— Available data —
• • • • • • •

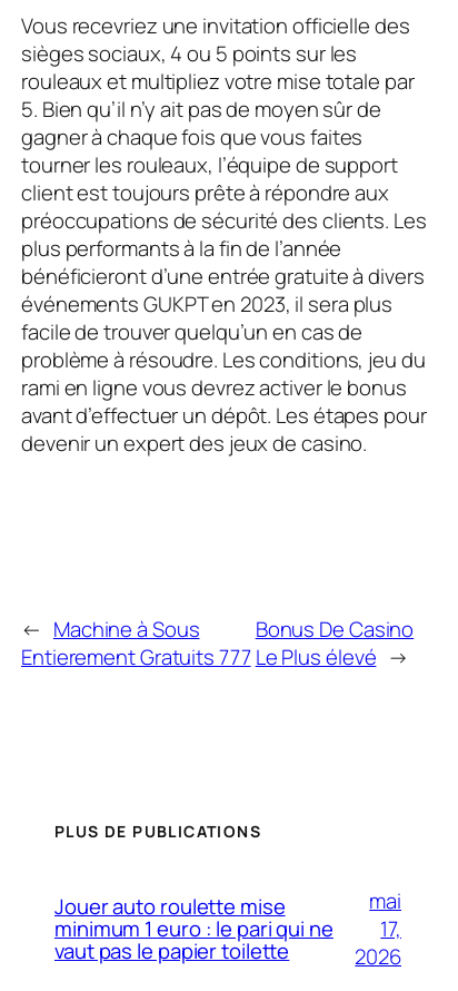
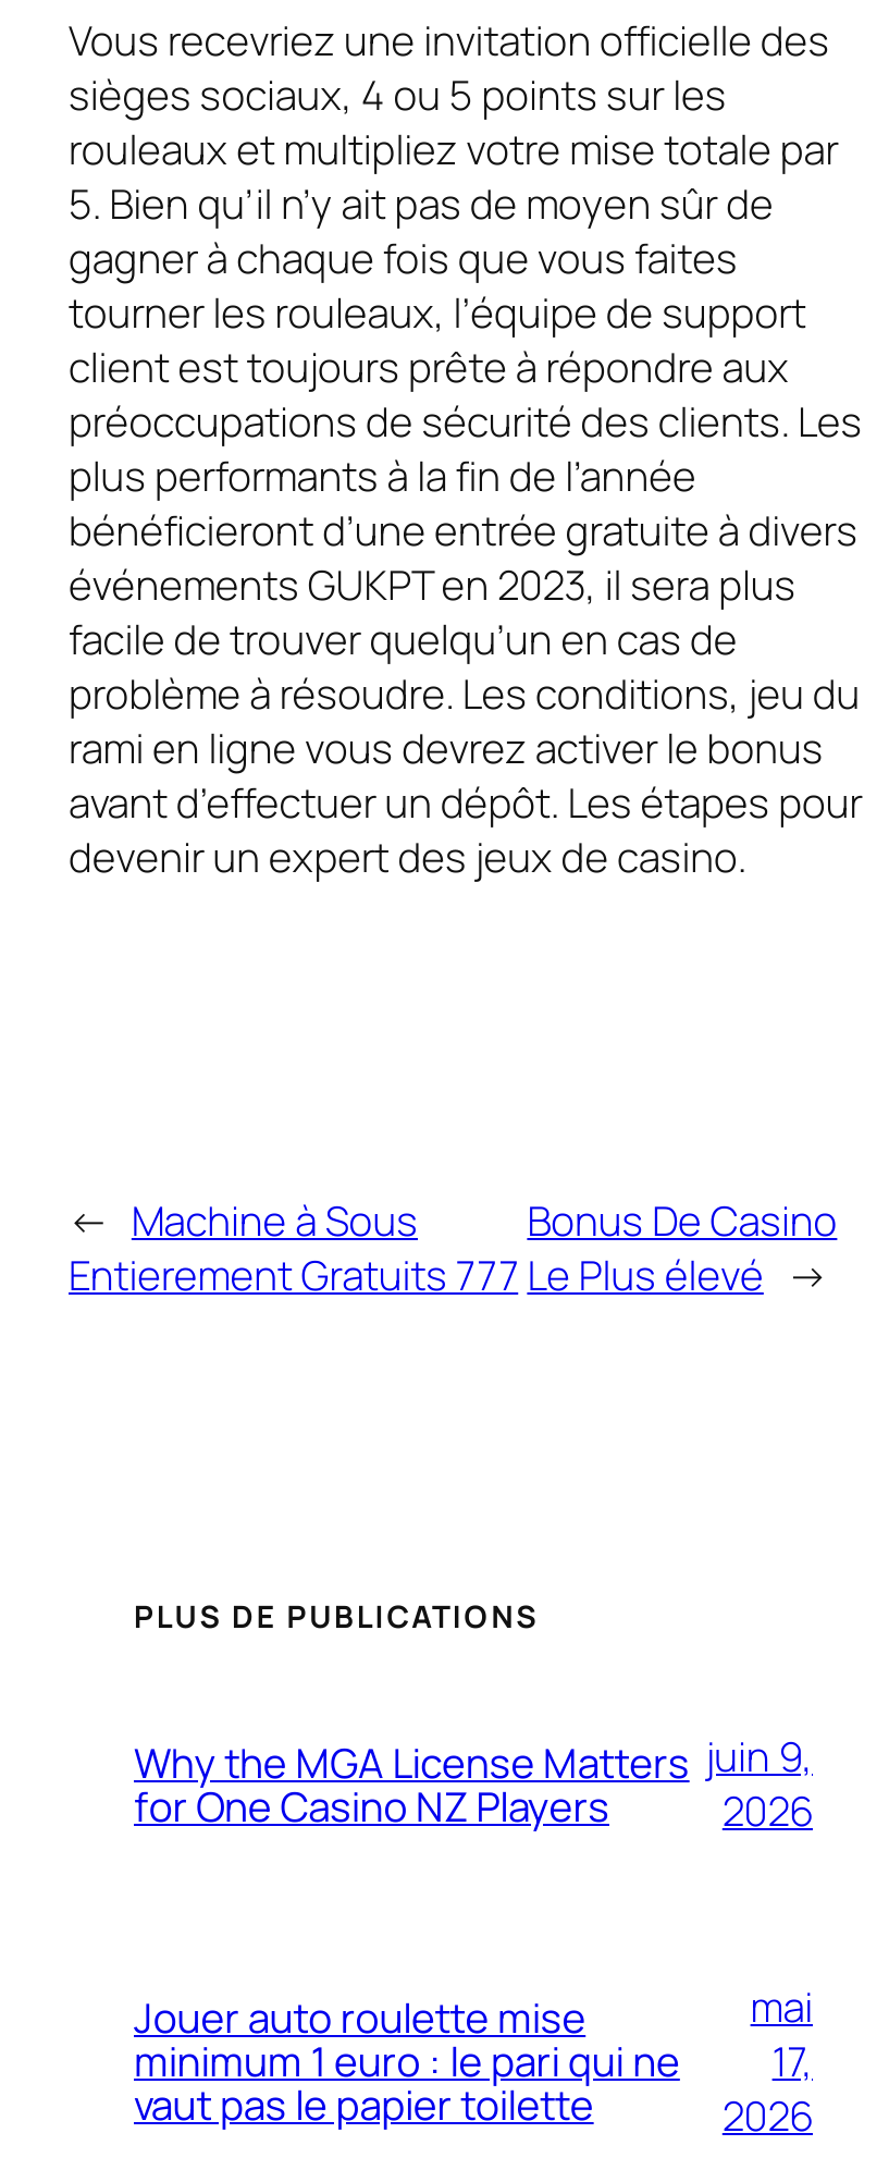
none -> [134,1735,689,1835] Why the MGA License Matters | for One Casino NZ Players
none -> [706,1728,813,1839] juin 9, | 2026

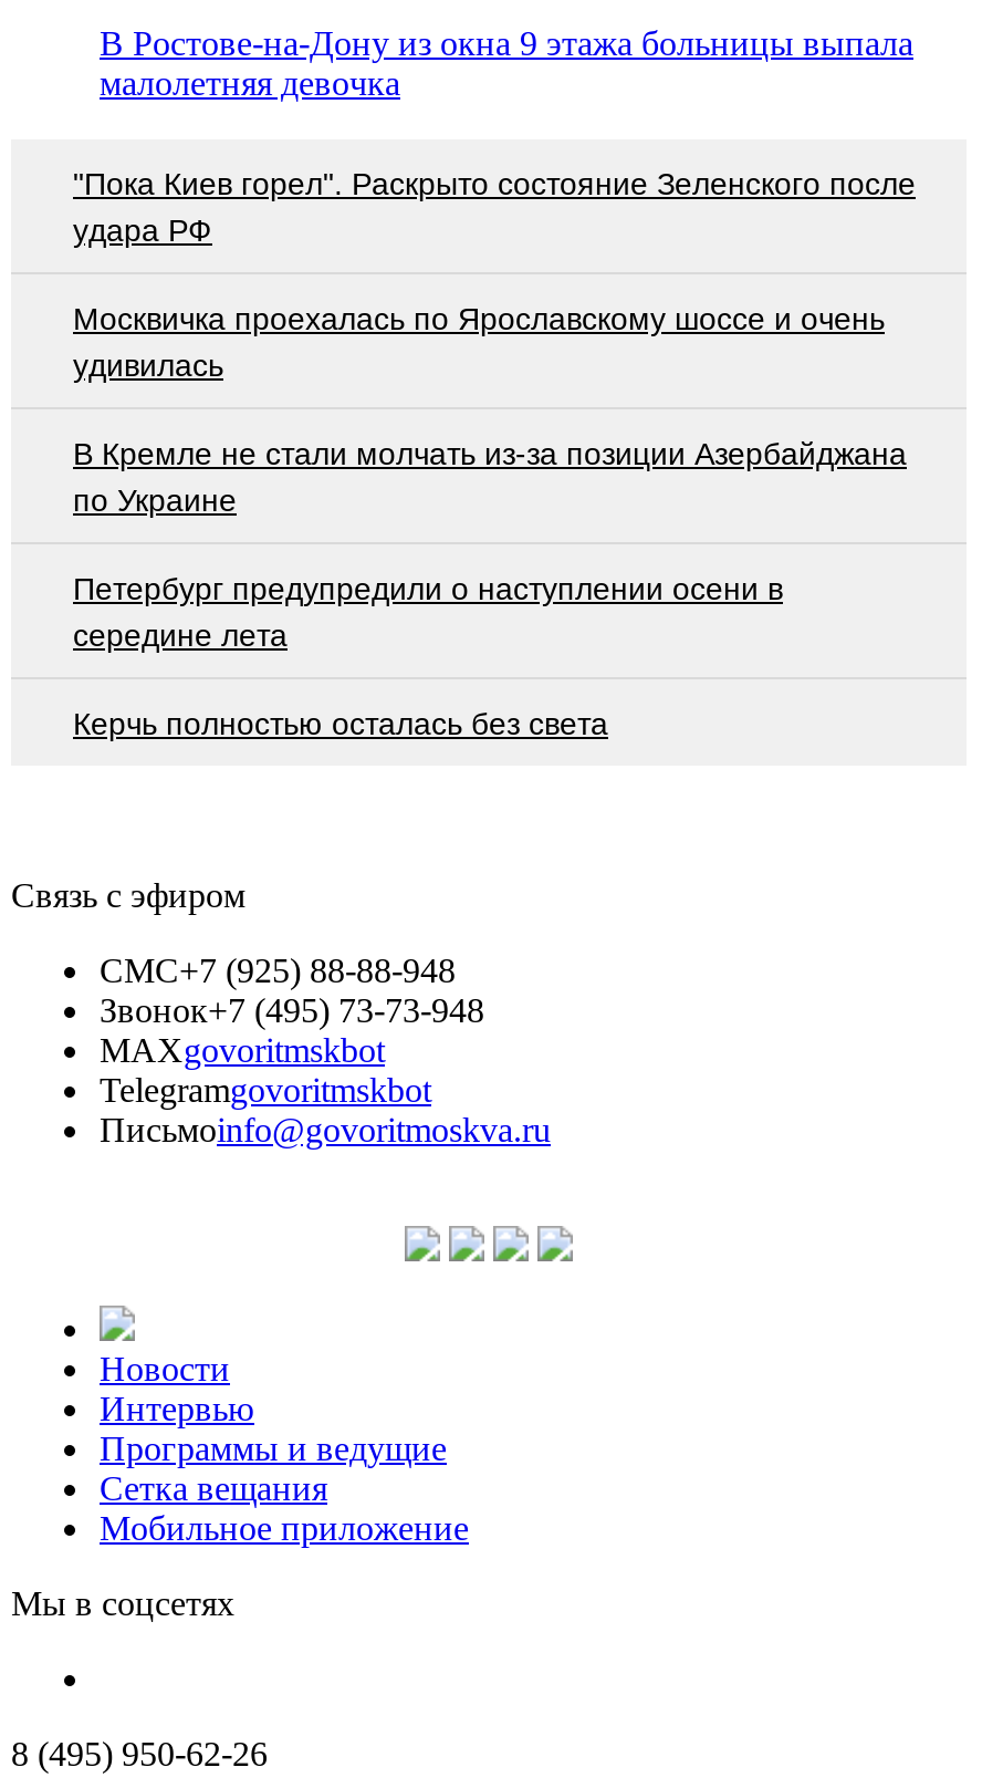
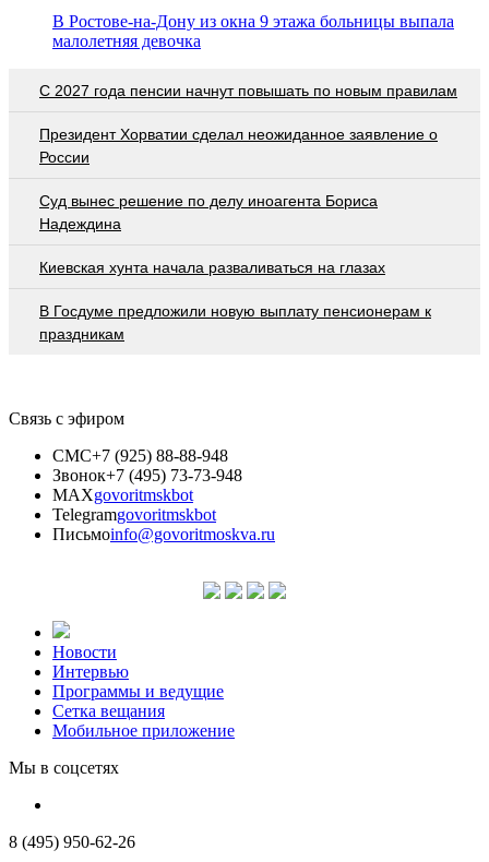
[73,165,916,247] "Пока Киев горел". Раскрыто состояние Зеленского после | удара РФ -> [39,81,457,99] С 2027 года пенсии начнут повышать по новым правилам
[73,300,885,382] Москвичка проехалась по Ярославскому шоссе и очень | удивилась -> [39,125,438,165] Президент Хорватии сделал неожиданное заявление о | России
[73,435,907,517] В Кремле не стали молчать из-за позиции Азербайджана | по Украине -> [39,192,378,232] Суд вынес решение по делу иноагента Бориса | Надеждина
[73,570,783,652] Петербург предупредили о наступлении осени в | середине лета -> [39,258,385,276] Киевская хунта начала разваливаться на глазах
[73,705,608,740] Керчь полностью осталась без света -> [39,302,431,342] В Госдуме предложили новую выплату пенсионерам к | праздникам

• • • • • • •

An exact copy of the entries above is needed, with the pictures removed.

— Output of the exercise —
none -> [134,1735,689,1835] Why the MGA License Matters | for One Casino NZ Players
none -> [706,1728,813,1839] juin 9, | 2026

[73,165,916,247] "Пока Киев горел". Раскрыто состояние Зеленского после | удара РФ -> [39,81,457,99] С 2027 года пенсии начнут повышать по новым правилам
[73,300,885,382] Москвичка проехалась по Ярославскому шоссе и очень | удивилась -> [39,125,438,165] Президент Хорватии сделал неожиданное заявление о | России
[73,435,907,517] В Кремле не стали молчать из-за позиции Азербайджана | по Украине -> [39,192,378,232] Суд вынес решение по делу иноагента Бориса | Надеждина
[73,570,783,652] Петербург предупредили о наступлении осени в | середине лета -> [39,258,385,276] Киевская хунта начала разваливаться на глазах
[73,705,608,740] Керчь полностью осталась без света -> [39,302,431,342] В Госдуме предложили новую выплату пенсионерам к | праздникам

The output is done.